(Web page revision data)

[Start of Attachment]

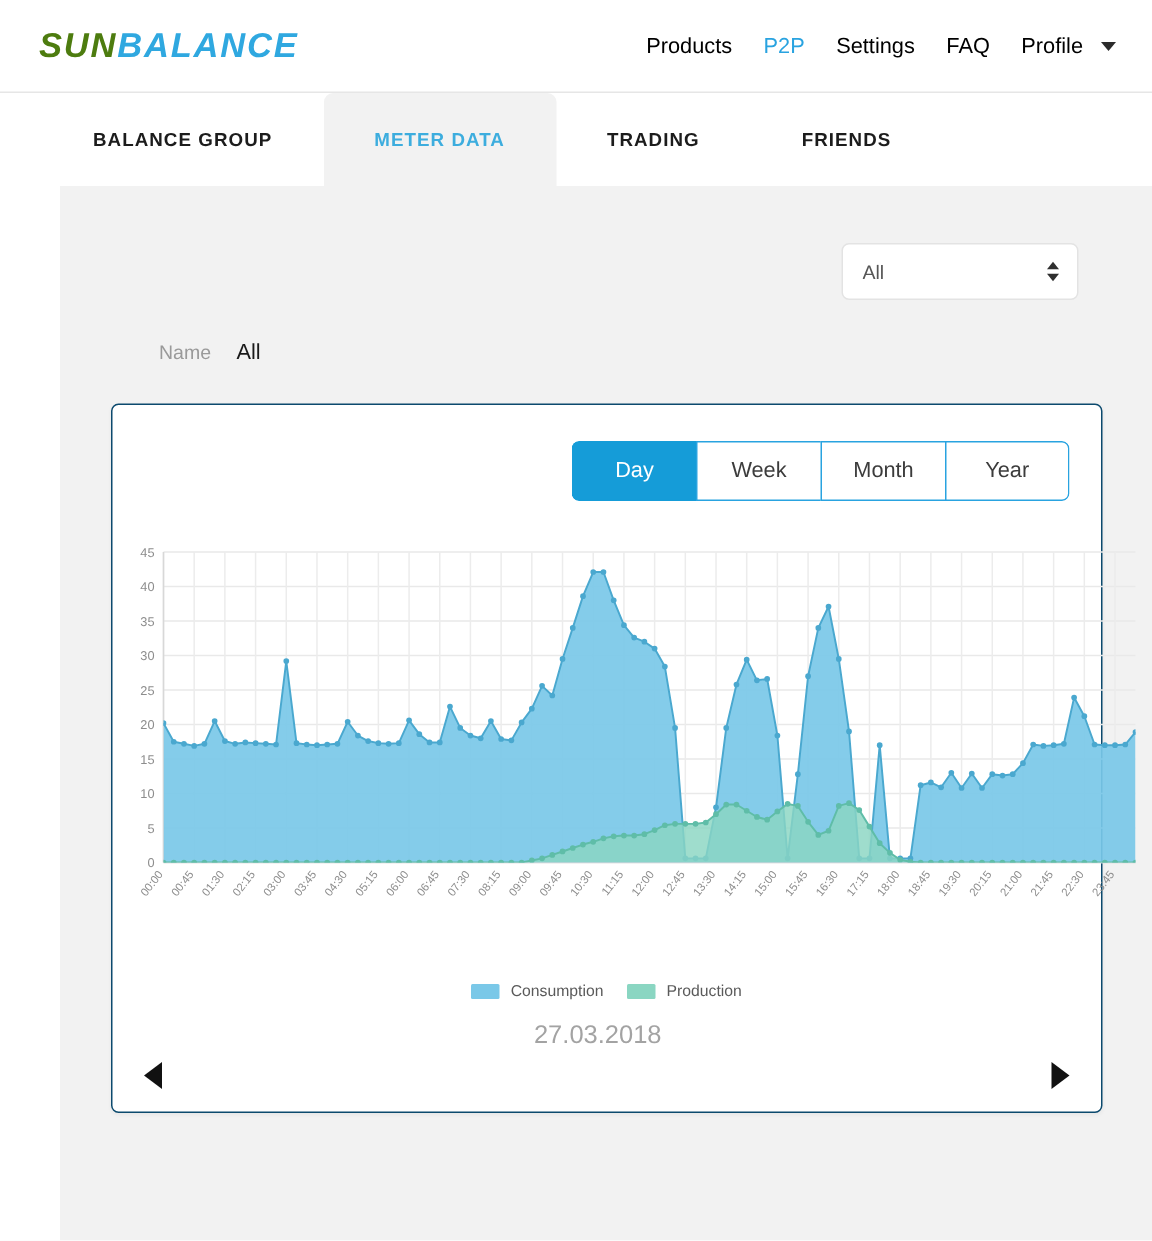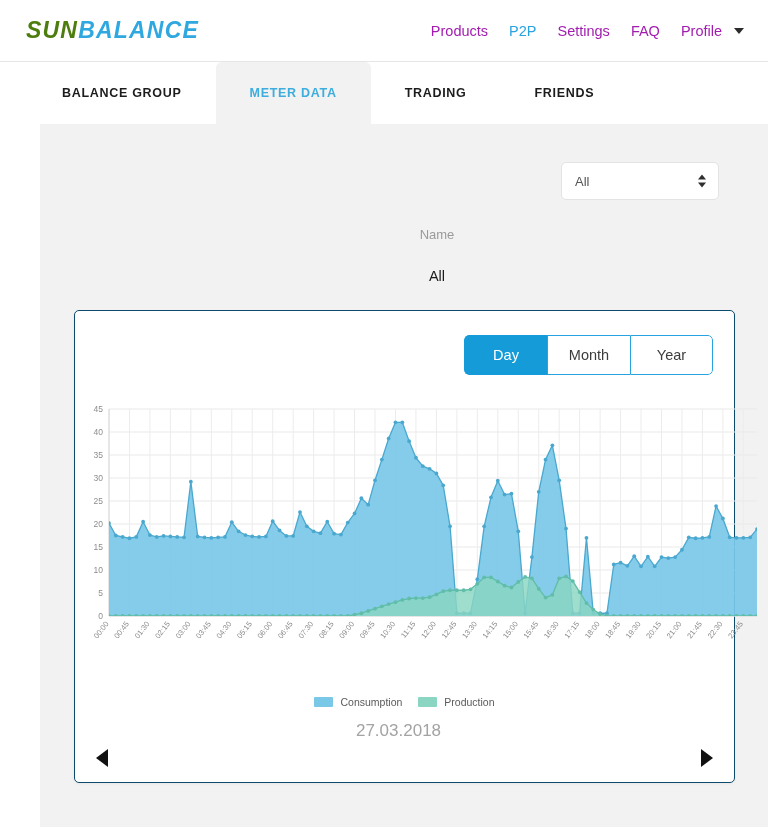--- a/index.html
+++ b/index.html
@@ -40,7 +40,7 @@
   }
   .nav-item {
     font-size: 14.5px;
-    color: #a21caf;
+    color: #000000;
     text-decoration: none;
     white-space: nowrap;
     cursor: pointer;

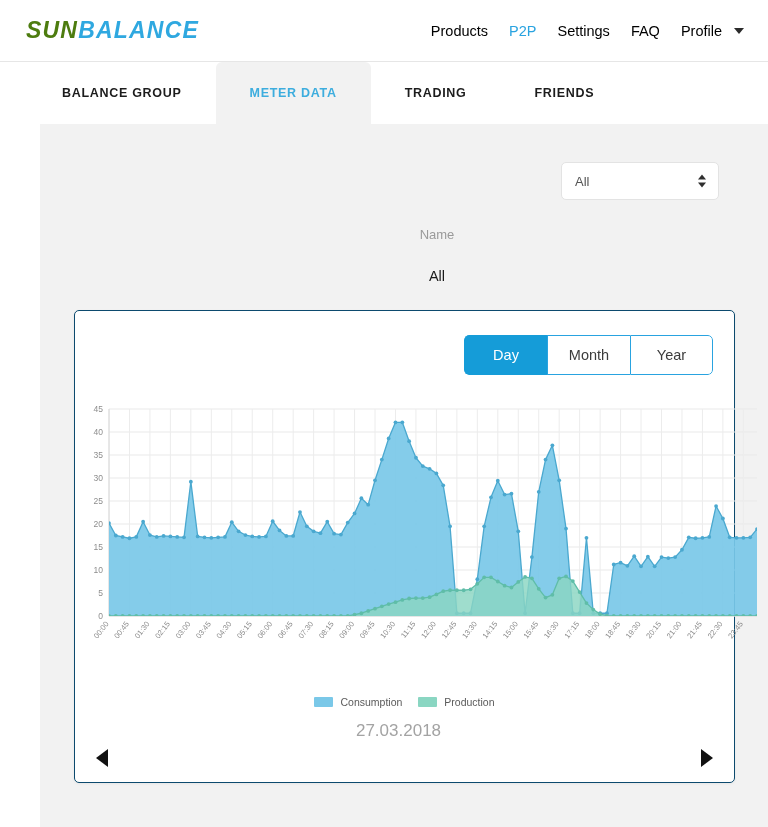--- a/index.html
+++ b/index.html
@@ -141,10 +141,9 @@
 
   .name-row {
     display: flex;
-    align-items: center;
-    gap: 26px;
+    align-items: flex-start;
+    gap: 17px;
     padding: 27px 0 0 66px;
-    flex-direction: column;
   }
   .name-label { font-size: 13px; color: #9a9a9a; }
   .name-value { font-size: 14.5px; color: #1a1a1a; }

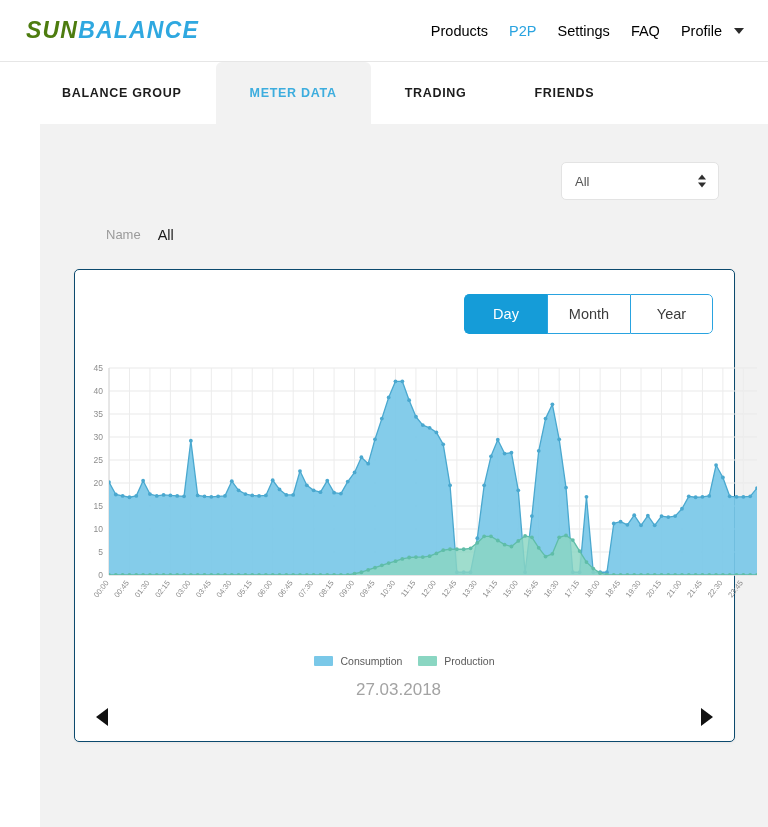--- a/index.html
+++ b/index.html
@@ -297,6 +297,7 @@
 
     <div class="range-group">
       <button class="range-btn active">Day</button>
+      <button class="range-btn">Week</button>
       <button class="range-btn">Month</button>
       <button class="range-btn">Year</button>
     </div>

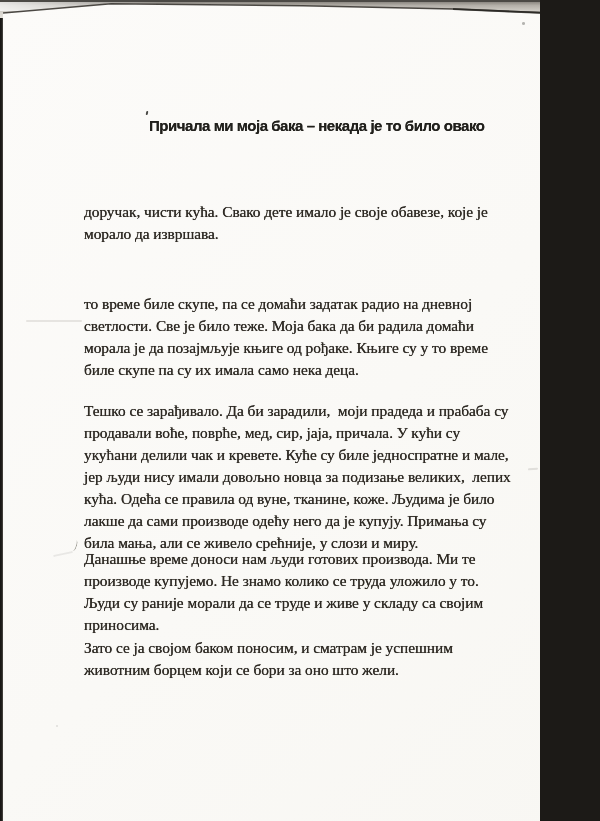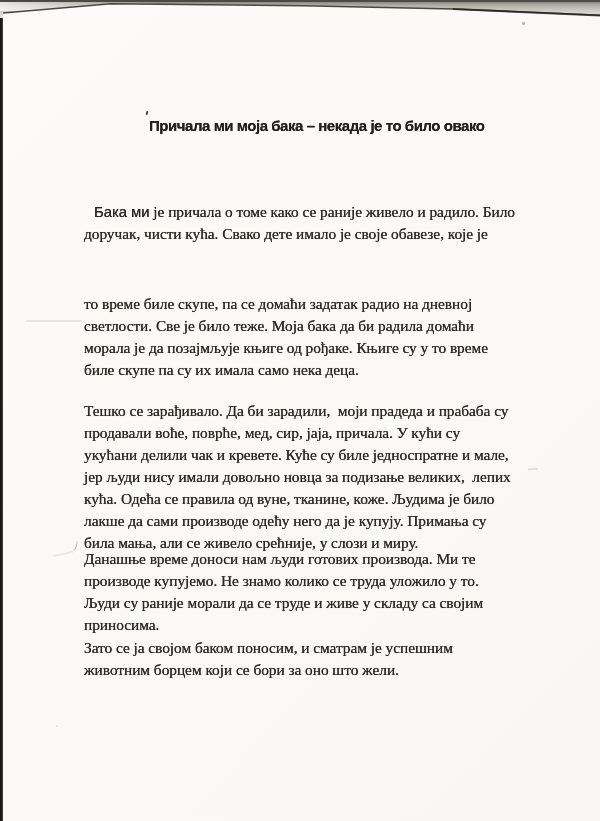--- a/index.html
+++ b/index.html
@@ -4,7 +4,7 @@
 <style>
   html,body{margin:0;padding:0;background:#1c1a17;}
   .scan{
-    position:relative;width:600px;height:821px;overflow:hidden;
+    position:relative;width:540px;height:821px;overflow:hidden;
     background:linear-gradient(90deg,#151412 0px,#23211e 2px,#5a5752 3px,#8a8680 4px,#b5b1ab 5px);
     font-family:"Liberation Serif",serif;
   }

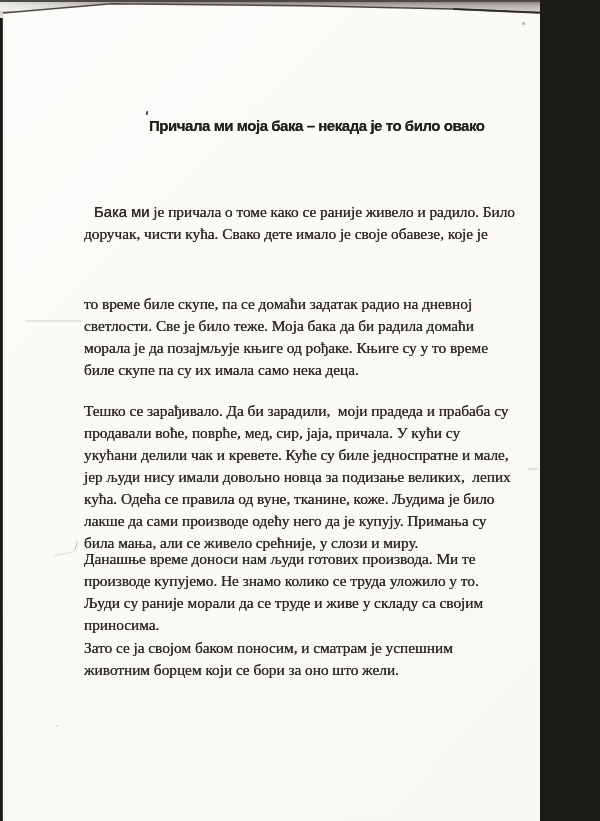--- a/index.html
+++ b/index.html
@@ -68,7 +68,6 @@
 
   <div class="body-text">
       <div class="para p1">
-        <div class="line indent"><span class="lead">Бака ми</span> је причала о томе како се раније живело и радило. Било</div>
         <div class="line">доручак, чисти кућа. Свако дете имало је своје обавезе, које је</div>
       </div>
       <div class="para p2">

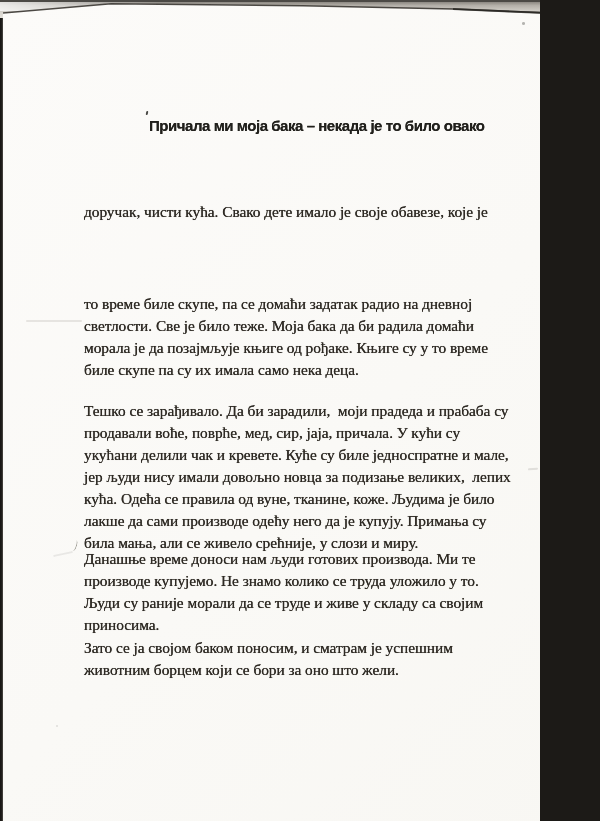--- a/index.html
+++ b/index.html
@@ -69,6 +69,7 @@
   <div class="body-text">
       <div class="para p1">
         <div class="line">доручак, чисти кућа. Свако дете имало је своје обавезе, које је</div>
+        <div class="line">морало да извршава.</div>
       </div>
       <div class="para p2">
         <div class="line">то време биле скупе, па се домаћи задатак радио на дневној</div>

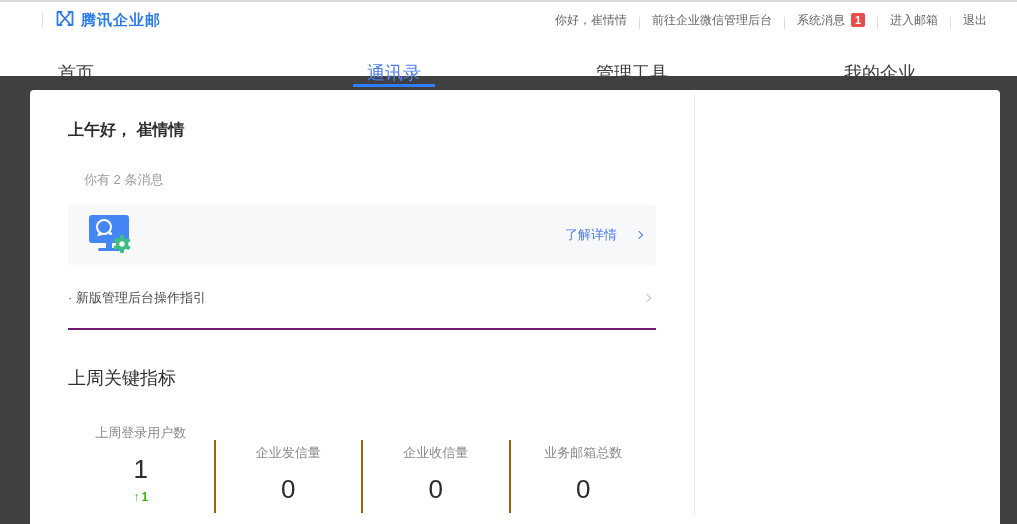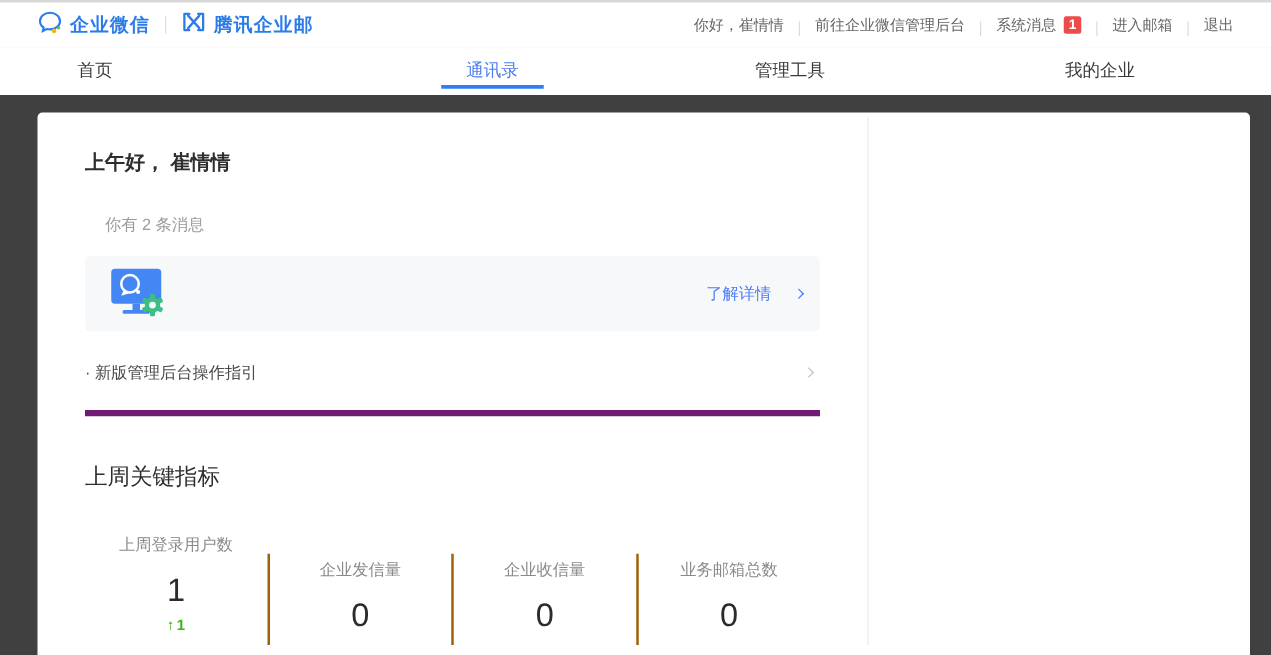--- a/index.html
+++ b/index.html
@@ -96,16 +96,6 @@
 
 <div class="topbar">
   <div class="logo-area">
-    <div class="logo">
-      <span>
-        <svg width="20" height="20" viewBox="0 0 20 20">
-          <path d="M10,2.2 C5.4,2.2 2,5.2 2,8.9 c0,2.1 1.1,3.9 2.9,5.1 L4.3,16.8 7.3,15.2 c.9,.2 1.8,.3 2.7,.3 4.6,0 8-3 8-6.6 C18,5.2 14.6,2.2 10,2.2 Z" fill="none" stroke="#2b7ce9" stroke-width="1.7"></path>
-          <circle cx="13.2" cy="16.6" r="1.9" fill="#f7b500"></circle>
-          <circle cx="16.8" cy="14.2" r="1.3" fill="#6fbf2a"></circle>
-        </svg>
-      </span>
-      <span class="logo-text">企业微信</span>
-    </div>
     <div class="logo-sep"></div>
     <div class="logo">
       <span>

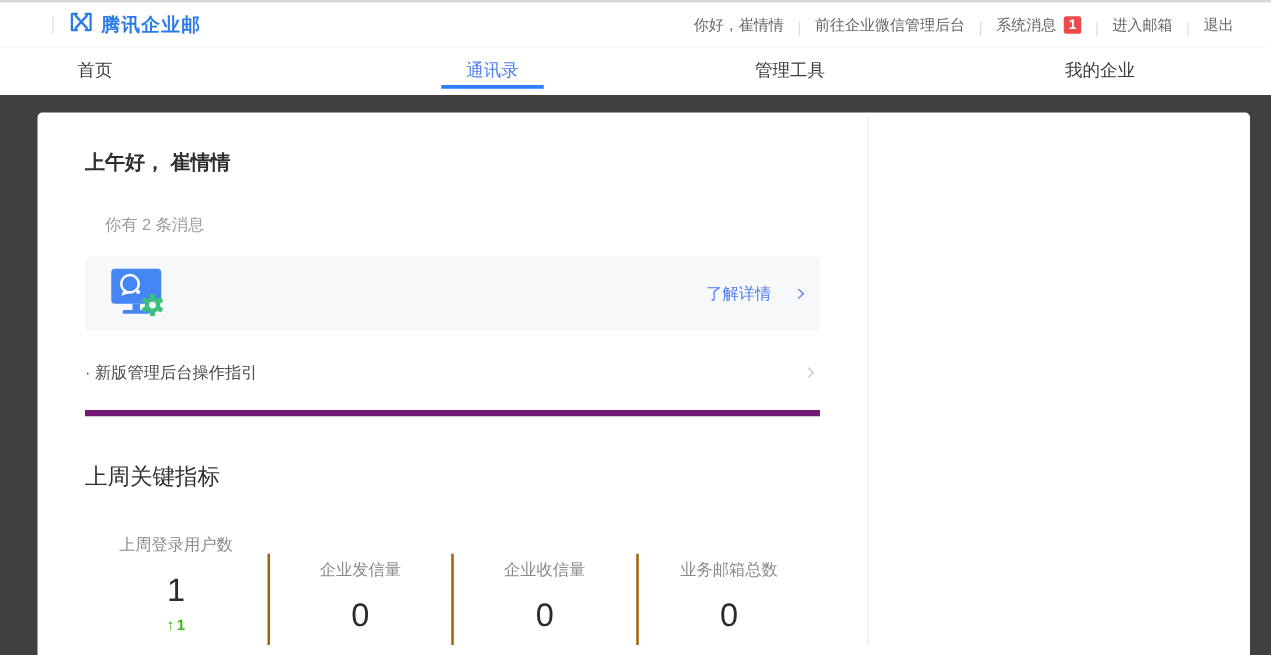--- a/index.html
+++ b/index.html
@@ -32,8 +32,8 @@
   
   .navbar { height:38px; background:#fff; position:relative; }
   .nav-tab {
-    position:absolute; top:0; height:100%; transform:translateX(-50%);
-    display:flex; align-items:center; font-size:14px; color:#3a3a3a; cursor:pointer;
+    position:absolute; top:16px; height:100%; transform:translateX(-50%);
+    display:flex; align-items:center; font-size:18px; color:#3a3a3a; cursor:pointer;
   }
   .nav-tab.active { color:#4e7df2; }
   .nav-underline {

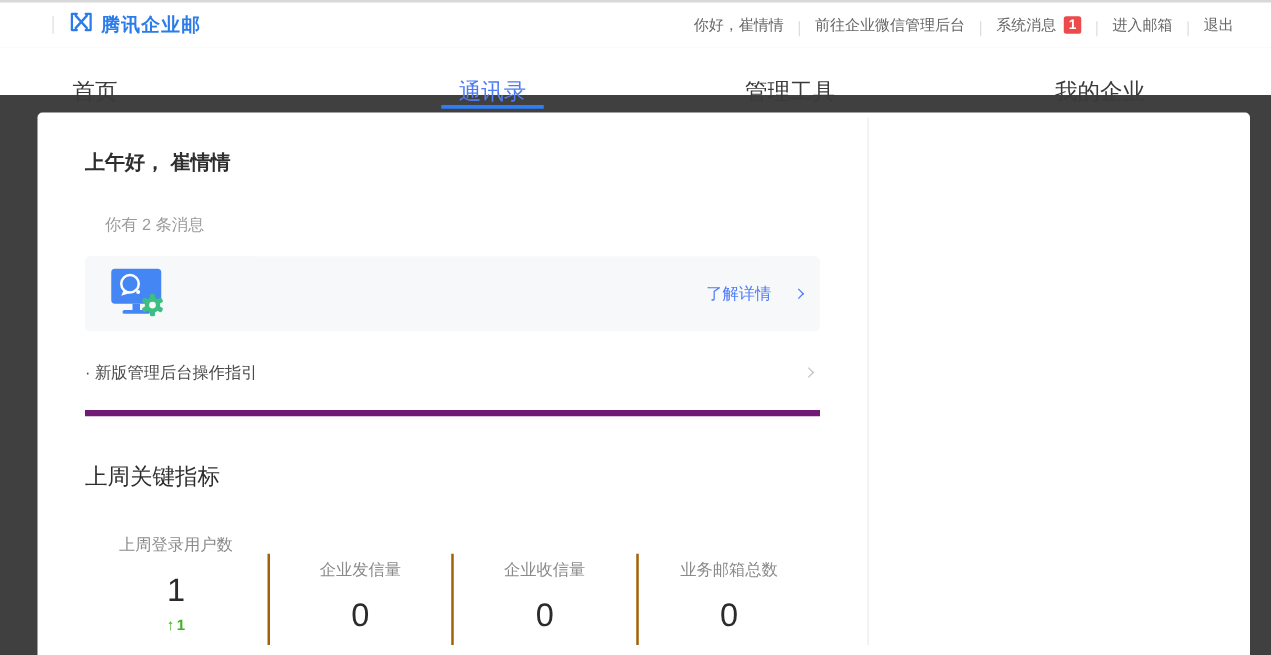--- a/index.html
+++ b/index.html
@@ -74,7 +74,7 @@
 
   .guide-row {
     display:flex; justify-content:space-between; align-items:center;
-    padding:24px 6px 21px 0; border-bottom:5px solid #701a75; cursor:pointer;
+    padding:24px 6px 21px 0; border-bottom:2px solid #701a75; cursor:pointer;
   }
   .guide-label { font-size:13px; color:#4a4a4a; }
   .guide-row .chev { color:#c3c3c3; }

[End of Attachment]

• **How to complete this task**:
Among the records above, find the lines where the word "circle" appears and copy them.

• **Task answer**:
-          <circle cx="13.2" cy="16.6" r="1.9" fill="#f7b500"></circle>
-          <circle cx="16.8" cy="14.2" r="1.3" fill="#6fbf2a"></circle>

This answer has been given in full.